What to do
Starting with the line that contains "- Mailo Free", copy every line through the end of the data below, exactly and with nothing added.

Given records
______

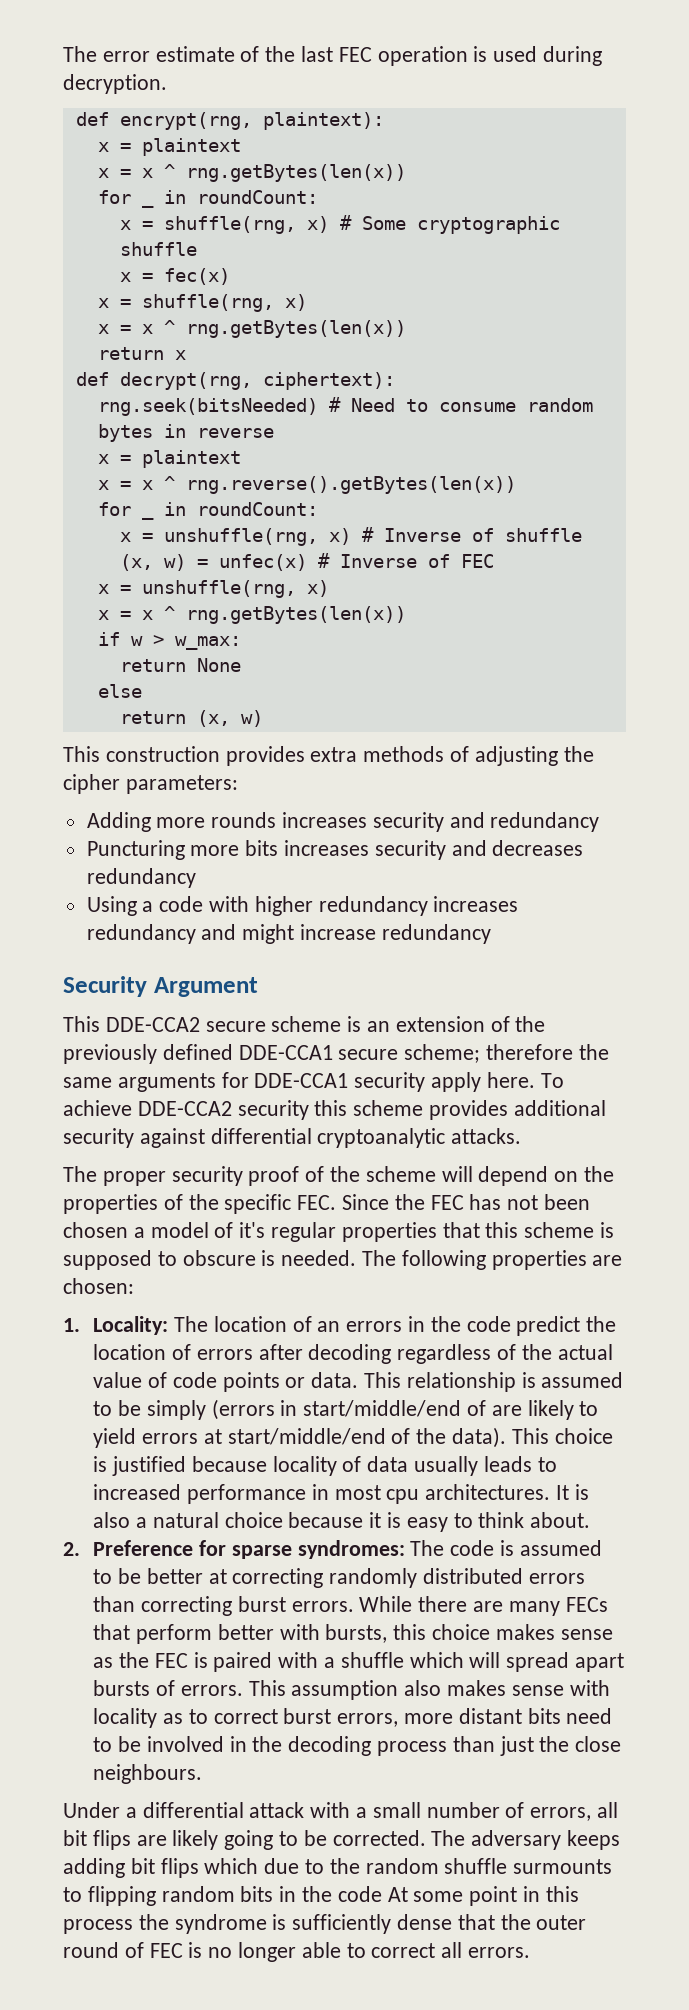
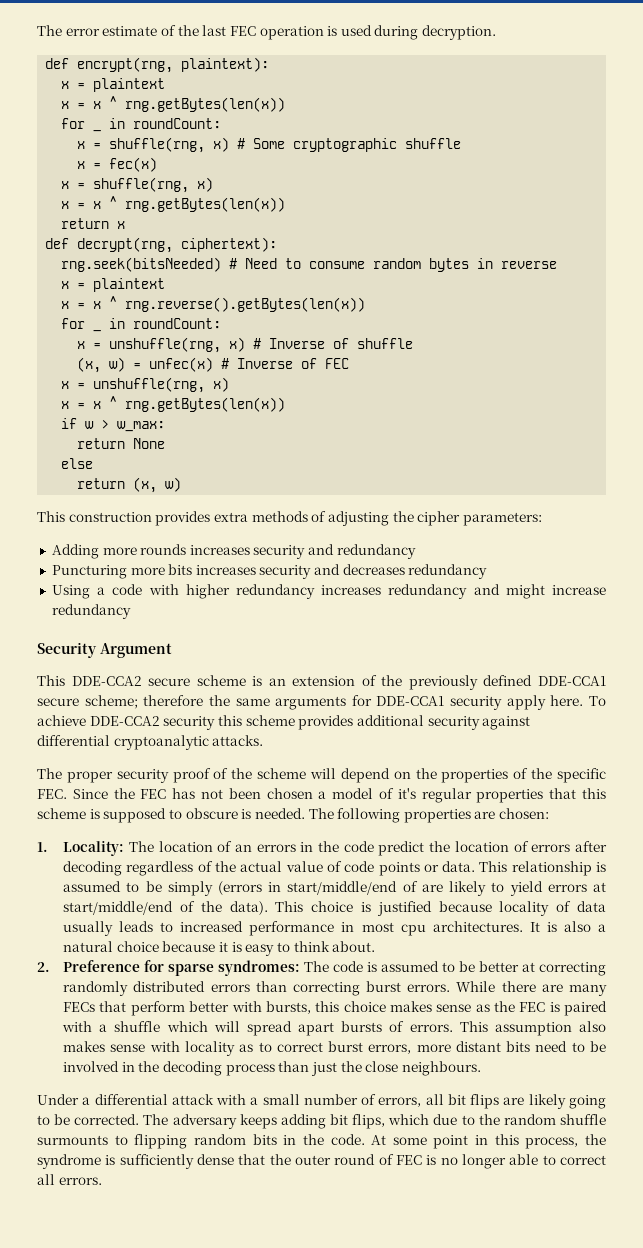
- The adversary keeps adding bit flips which due to the random shuffle surmounts to flipping random bits in the code At some point in this process the syndrome is sufficiently dense that the outer round of FEC is no longer able to correct all errors.
+ The adversary keeps adding bit flips, which due to the random shuffle surmounts to flipping random bits in the code. At some point in this process, the syndrome is sufficiently dense that the outer round of FEC is no longer able to correct all errors.

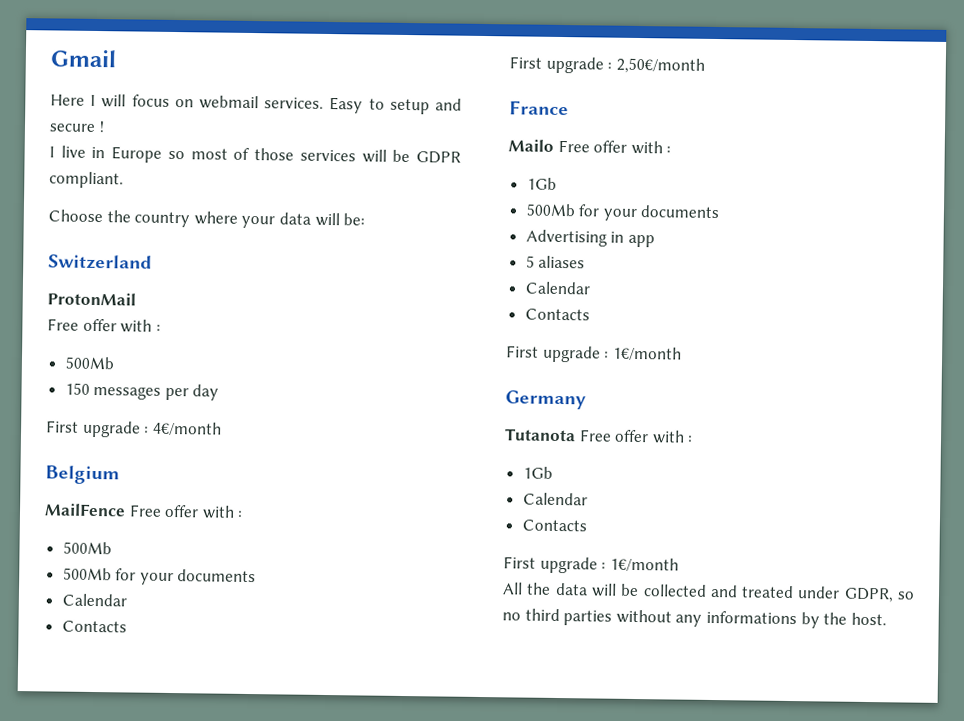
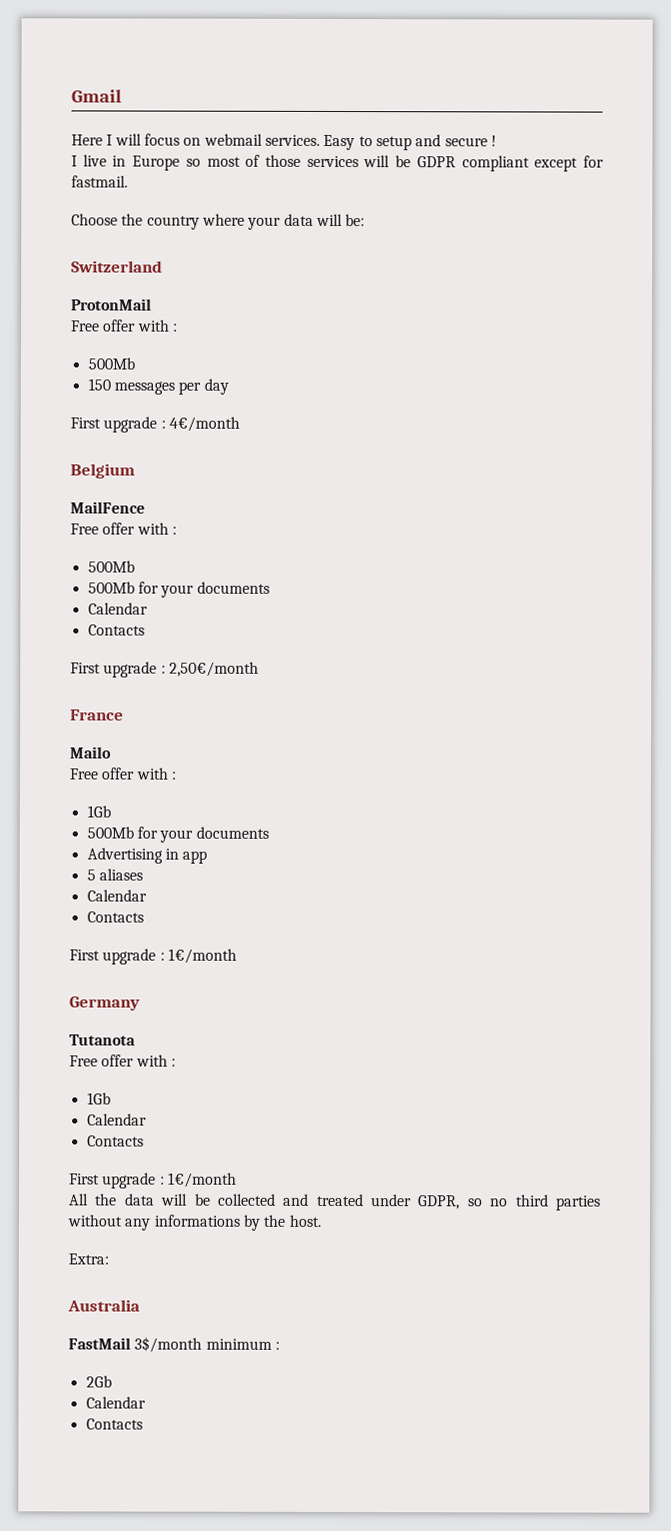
- I live in Europe so most of those services will be GDPR compliant.
+ I live in Europe so most of those services will be GDPR compliant except for fastmail.
- MailFence Free offer with :
+ MailFence
+ Free offer with :
- Mailo Free offer with :
+ Mailo
+ Free offer with :
- Tutanota Free offer with :
+ Tutanota
+ Free offer with :
+ Extra:
+ Australia
+ FastMail 3$/month minimum :
+ 2Gb
+ Calendar
+ Contacts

______

Reply
- Mailo Free offer with :
+ Mailo
+ Free offer with :
- Tutanota Free offer with :
+ Tutanota
+ Free offer with :
+ Extra:
+ Australia
+ FastMail 3$/month minimum :
+ 2Gb
+ Calendar
+ Contacts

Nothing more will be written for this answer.